Ho Huy Tuu, Svein Ottar Olsen and Le Chi Cong

The purpose of this paper is to discuss and test the combined effects of openness to experience (OE) and power, and the moderator effects of social norms (SN) and…

Abstract

Purpose

The purpose of this paper is to discuss and test the combined effects of openness to experience (OE) and power, and the moderator effects of social norms (SN) and perceived resources on the choice of luxury attributes for branded products in Vietnam.
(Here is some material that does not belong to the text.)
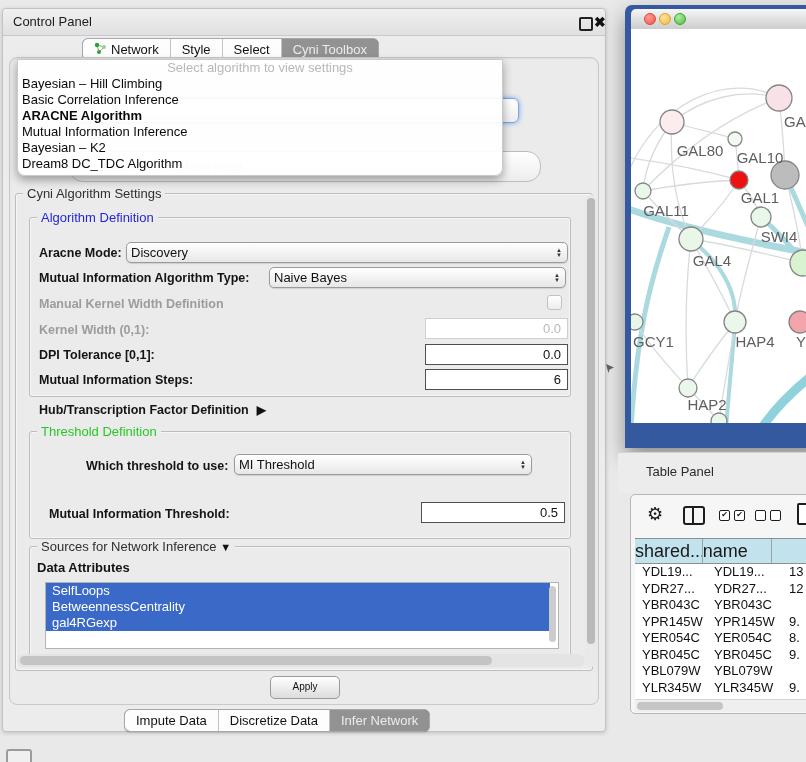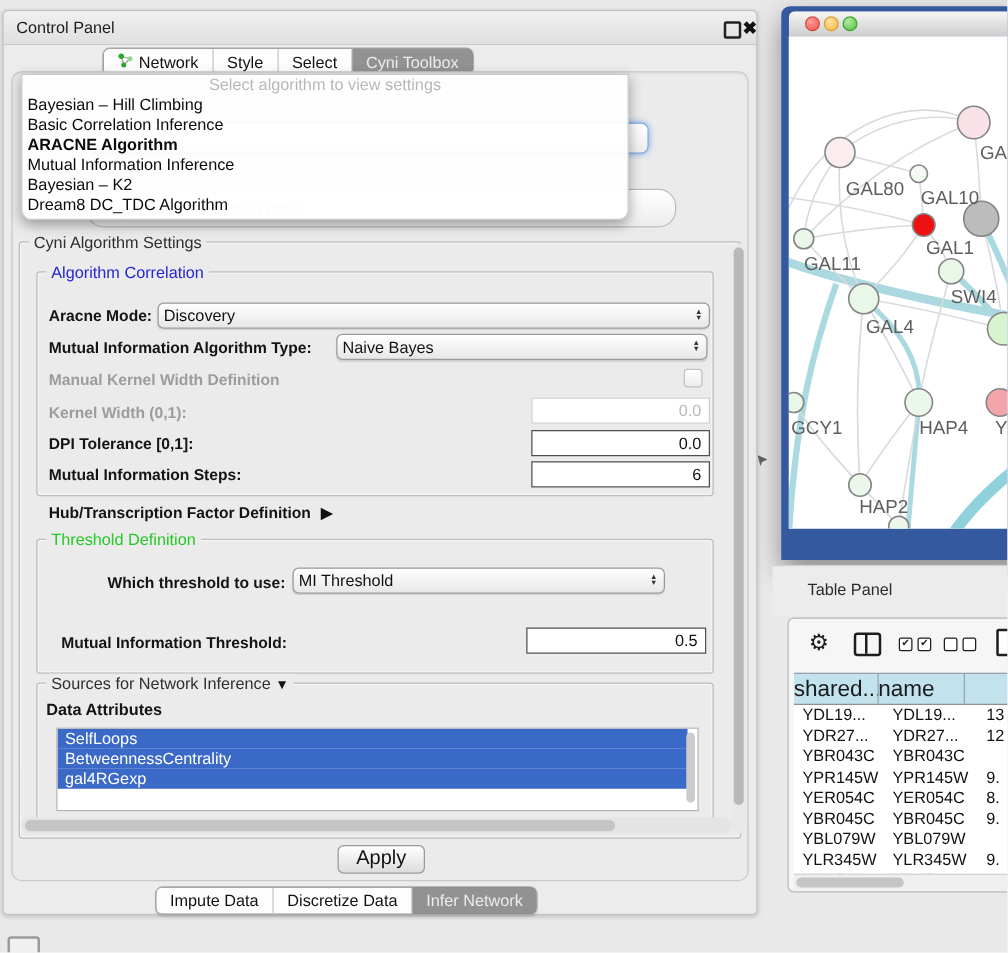"Algorithm Correlation" span.gtitle { text: Correlation -> Definition }
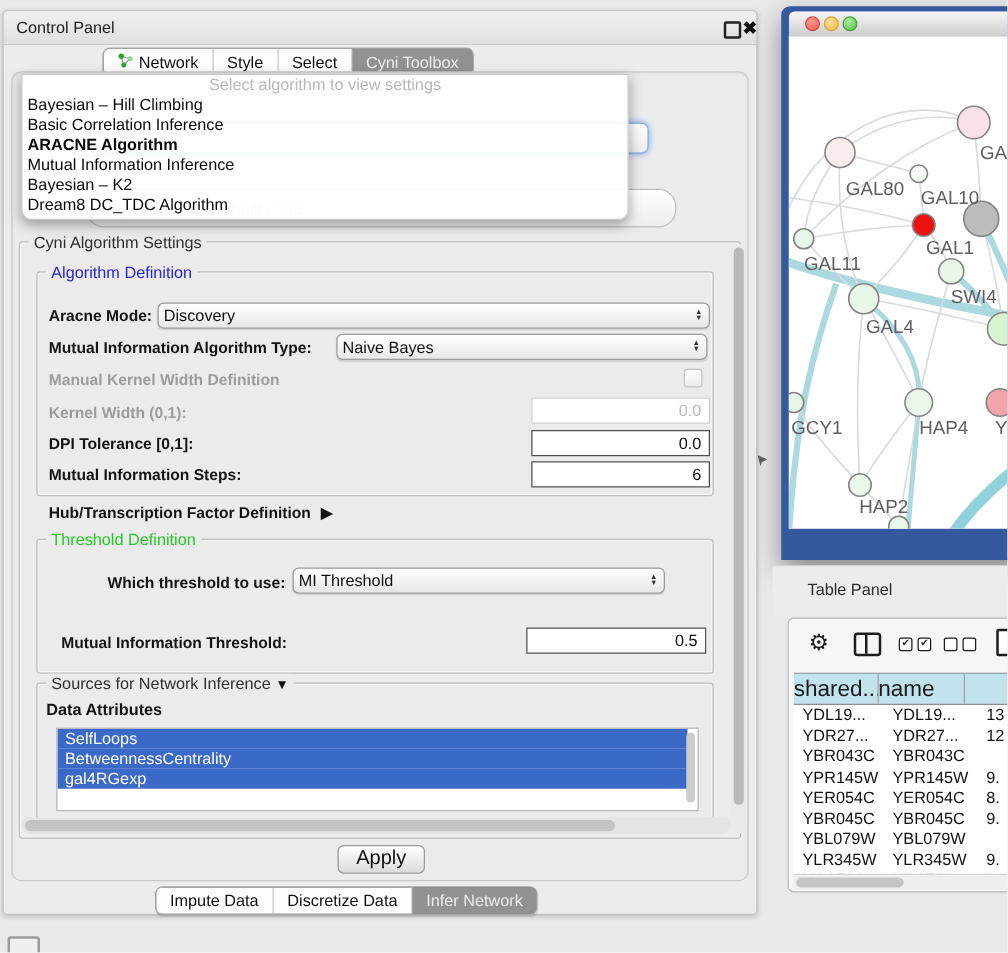"Apply" #apply-btn { font-size: 16px -> 10px }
Design/methodology/approach

Based on a self-administered survey data of 207 Vietnamese consumers, a structural equation modeling approach for moderator analysis with latent constructs is used to test the hypotheses.

Findings

OE and power have both direct and interactive positive influences on the choice of luxury product attributes. In particular, the effect of OE is weakened by the negative moderator effect of SN, but the effect of power is strengthened by the positive moderator effect of perceived resources. The inclusion of interactions increases the explained variance of the choice of luxury product attributes from 24.8 to 35.8 percent.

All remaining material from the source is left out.